January can be a bleak month. Meals are dry, Mondays are blue, the need for an ark seems more pressing, and it’s an eternity until payday. When thinking of dinner options during this dreary time of year, salads tend to feature low on the list – after macaroni cheese, roast chicken, linguine carbonara, dauphinois and cake.
When the wet and grey has us following our noses towards every hot carb-based dish wafting past like a police bloodhound at an abandoned warehouse rave, the revitalising qualities a fresh and vibrant salad can provide is a welcome interjection against a sorry month of overeating, 5:2 fasting or paleo preoccupation.
An evening hosted by Chef Franck Raymond at his recently-opened French restaurant Augustine Kitchen in Battersea shared the secrets to a handful of salad recipes with a group of snap-happy food bloggers eager to sample the results. Cast aside preconceptions of limp lettuce and dull dressings, these were salads I would consider over a hunk of flaky slow-cooked meat (maybe), with recipes involving scallop ceviche, duck, puy lentils, Thai flavours, and more.
Franck talked us through anecdotal stories from his yesteryears whilst demonstrating some leafy handiwork; children always make salad dressings in French households, a true Nicoise only has raw vegetables, and his mother used a wooden spoon to combine her dressings and therefore, so does Franck.
Life is all about balance, and what better way to highlight the light and rejuvenating qualities of a vitamin-packed salad than by contrasting it against glasses of bubbly and an oven dish heavy with gooey cheese-covered potatoes and bacon – the Alpine wonder that is a tartiflette. The sort of dish a day of hard exertion on the slopes would earn; I had been strenuously sitting at a desk.

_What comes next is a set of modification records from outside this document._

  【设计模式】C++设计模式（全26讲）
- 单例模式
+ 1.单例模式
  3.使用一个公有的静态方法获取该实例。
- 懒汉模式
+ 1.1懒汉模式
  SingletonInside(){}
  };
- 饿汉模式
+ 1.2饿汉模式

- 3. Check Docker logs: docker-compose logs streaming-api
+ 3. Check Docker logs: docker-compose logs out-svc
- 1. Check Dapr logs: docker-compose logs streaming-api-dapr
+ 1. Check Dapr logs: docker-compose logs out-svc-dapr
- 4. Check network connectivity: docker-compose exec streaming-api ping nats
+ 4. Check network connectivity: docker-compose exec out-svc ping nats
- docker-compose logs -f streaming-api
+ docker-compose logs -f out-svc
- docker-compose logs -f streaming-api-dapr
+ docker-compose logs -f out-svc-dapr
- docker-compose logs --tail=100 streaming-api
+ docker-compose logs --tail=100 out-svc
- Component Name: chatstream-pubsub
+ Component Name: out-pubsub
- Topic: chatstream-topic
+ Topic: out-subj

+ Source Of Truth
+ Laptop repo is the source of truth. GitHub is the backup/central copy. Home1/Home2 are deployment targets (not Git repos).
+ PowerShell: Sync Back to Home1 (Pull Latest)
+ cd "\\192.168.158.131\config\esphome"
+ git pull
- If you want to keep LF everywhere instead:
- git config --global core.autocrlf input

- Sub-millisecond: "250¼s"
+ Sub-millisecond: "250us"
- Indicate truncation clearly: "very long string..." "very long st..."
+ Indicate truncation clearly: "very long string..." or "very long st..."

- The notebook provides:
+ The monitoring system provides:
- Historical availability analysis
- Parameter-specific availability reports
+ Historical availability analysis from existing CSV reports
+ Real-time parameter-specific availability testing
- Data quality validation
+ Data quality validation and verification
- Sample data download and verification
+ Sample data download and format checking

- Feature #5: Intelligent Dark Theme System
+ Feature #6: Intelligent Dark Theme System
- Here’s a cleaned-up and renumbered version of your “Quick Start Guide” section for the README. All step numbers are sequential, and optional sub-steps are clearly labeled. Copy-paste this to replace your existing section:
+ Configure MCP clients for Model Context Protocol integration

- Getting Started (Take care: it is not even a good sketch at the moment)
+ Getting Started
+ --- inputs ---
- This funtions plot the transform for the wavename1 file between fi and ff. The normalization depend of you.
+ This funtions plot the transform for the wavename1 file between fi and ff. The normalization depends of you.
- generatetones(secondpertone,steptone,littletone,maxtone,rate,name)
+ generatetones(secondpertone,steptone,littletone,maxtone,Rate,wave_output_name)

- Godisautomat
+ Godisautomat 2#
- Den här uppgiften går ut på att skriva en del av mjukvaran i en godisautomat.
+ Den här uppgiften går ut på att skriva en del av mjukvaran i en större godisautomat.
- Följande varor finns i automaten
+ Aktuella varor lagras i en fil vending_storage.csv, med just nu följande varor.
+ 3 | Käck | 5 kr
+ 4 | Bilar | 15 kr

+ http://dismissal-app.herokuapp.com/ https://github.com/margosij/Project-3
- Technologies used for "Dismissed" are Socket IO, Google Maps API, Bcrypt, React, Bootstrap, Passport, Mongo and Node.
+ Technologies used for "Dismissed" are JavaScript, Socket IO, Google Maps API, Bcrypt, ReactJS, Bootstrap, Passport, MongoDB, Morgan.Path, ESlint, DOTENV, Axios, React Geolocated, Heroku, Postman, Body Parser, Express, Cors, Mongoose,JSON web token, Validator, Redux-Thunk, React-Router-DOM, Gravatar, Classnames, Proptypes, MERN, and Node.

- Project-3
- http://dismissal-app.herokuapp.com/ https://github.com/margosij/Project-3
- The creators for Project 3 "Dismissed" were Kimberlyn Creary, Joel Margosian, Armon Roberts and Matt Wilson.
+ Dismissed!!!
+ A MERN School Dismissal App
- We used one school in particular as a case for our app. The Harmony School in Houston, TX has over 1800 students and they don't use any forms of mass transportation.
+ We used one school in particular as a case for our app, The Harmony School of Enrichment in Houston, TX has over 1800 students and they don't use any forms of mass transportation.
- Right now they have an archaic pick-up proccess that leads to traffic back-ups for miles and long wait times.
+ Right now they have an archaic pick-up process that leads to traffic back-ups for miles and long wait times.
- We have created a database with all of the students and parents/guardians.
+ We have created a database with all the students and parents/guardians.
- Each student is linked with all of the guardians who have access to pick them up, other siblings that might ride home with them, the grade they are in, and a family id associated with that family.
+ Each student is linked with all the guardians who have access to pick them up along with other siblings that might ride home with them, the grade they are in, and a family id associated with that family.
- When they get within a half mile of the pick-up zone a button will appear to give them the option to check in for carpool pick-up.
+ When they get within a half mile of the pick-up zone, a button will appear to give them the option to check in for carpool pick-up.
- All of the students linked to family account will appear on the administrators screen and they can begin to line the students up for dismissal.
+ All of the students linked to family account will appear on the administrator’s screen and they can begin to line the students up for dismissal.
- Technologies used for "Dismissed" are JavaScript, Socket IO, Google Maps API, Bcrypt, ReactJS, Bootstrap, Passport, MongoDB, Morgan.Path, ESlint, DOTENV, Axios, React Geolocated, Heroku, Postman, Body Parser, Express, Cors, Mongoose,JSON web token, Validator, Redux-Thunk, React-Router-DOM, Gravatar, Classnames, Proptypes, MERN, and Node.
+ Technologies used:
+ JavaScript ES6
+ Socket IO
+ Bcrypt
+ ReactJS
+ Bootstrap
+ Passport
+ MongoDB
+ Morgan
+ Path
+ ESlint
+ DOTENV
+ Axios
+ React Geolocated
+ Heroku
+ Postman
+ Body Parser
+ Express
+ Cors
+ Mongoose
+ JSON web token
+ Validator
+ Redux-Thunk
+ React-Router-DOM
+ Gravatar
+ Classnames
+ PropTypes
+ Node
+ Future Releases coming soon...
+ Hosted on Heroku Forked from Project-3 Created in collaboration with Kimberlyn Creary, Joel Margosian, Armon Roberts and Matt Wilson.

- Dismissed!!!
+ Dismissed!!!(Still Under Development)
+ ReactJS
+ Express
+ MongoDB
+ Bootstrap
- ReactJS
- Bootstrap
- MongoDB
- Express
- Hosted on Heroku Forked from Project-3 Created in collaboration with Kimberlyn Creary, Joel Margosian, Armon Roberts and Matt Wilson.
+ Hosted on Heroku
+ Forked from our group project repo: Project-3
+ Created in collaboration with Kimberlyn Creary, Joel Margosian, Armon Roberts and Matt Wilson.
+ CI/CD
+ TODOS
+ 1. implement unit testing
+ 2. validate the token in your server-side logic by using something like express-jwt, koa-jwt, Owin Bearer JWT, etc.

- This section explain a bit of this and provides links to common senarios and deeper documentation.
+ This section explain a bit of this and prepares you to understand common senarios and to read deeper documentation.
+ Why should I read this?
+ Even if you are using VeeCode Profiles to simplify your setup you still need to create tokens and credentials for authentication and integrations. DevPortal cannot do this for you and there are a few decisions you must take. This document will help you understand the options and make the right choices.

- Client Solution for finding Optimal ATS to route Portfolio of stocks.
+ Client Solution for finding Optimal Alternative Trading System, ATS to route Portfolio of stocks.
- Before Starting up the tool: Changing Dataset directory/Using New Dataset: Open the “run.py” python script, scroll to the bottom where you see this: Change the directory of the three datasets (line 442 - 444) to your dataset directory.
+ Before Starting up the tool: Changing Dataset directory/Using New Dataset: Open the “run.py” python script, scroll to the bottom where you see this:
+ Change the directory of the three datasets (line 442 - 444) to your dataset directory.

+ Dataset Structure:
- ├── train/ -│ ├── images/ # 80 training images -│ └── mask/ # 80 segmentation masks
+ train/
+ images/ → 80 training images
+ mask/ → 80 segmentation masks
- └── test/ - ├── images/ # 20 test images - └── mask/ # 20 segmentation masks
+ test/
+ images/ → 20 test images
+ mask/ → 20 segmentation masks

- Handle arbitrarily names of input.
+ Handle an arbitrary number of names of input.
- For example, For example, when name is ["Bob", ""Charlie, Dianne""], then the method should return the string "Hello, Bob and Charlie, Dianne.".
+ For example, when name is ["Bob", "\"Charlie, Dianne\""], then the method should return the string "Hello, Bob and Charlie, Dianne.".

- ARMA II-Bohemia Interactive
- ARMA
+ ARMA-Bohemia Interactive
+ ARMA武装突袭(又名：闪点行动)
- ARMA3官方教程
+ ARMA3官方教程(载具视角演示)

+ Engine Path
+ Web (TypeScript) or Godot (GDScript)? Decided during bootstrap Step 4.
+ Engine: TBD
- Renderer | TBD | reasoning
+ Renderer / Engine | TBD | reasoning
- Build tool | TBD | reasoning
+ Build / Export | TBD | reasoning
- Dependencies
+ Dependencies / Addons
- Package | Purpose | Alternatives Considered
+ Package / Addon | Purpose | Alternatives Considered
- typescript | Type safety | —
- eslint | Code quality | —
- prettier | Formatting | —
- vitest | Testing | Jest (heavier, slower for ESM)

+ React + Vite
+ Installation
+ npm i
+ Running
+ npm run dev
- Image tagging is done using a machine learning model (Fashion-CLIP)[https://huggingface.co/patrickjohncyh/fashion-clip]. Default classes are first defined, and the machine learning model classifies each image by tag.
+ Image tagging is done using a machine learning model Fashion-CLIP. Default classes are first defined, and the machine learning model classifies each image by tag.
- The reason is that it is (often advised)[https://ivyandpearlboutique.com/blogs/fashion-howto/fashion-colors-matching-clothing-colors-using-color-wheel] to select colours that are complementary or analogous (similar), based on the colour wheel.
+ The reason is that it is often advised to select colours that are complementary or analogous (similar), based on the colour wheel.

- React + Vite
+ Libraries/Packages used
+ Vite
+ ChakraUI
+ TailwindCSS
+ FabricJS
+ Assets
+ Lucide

Served piping-hot, it is savoury and hearty and utterly comforting – the type of food tongues are burnt on because it is just too much to ask to wait for it to cool.
Augustine understand the need for such plated pleasures for when the nights are dark and long – luckily for us they’re running Tartiflette Tuesday’s during the month of February which includes a hefty helping of this ski resort classic along with a green salad and the house aperitif of sparkling rosé for £14.95.
In the meantime and if Tuesday is just too far away, you’ll find the recipe below to have a go yourself.
Chef Franck Raymond’s Tartiflette
450g potatoes, cubed
160g smoked bacon, diced
200g onions, diced
300ml dry white wine
220g Reblochon cheese, rind removed and cubed
250ml crème fraîche
750ml semi-skimmed milk
2g chicken bouillon granules
Salt and pepper
Keep the chopped potatoes in water until you’re ready to cook them to prevent discolouration. Boil in fresh water until al dente, and drain. Add a pinch of salt during their last 2 minutes of cooking.
In the meantime, sauté the onions in the butter in a frying pan until softened. Add the white whine and cook further until the liquid has reduced to a syrupy consistency.
In a separate pan, fry the bacon – there is no need to add any fat. When it’s cooked, slowly add it to the onions, combine well and allow to rest.
Preheat the oven to 200C.
Heat the milk and crème fraîche in a saucepan and add the cheese – keep some of the cheese aside to use later. Continue to heat until the cheese has melted and the liquid has reduced by half. Add a pinch of salt and the bouillon.
In the same frying pan you cooked the bacon, sauté the potatoes in a little butter or oil until lightly browned. Add to this the onions and bacon and combine well. Pour this mix into a baking dish, and pour the cheese sauce over the top to cover evenly. Top with the remaining cheese you kept aside.
Cook in the oven for 10 minutes until golden brown.
Be prepared for the onset of hibernation almost certain to follow.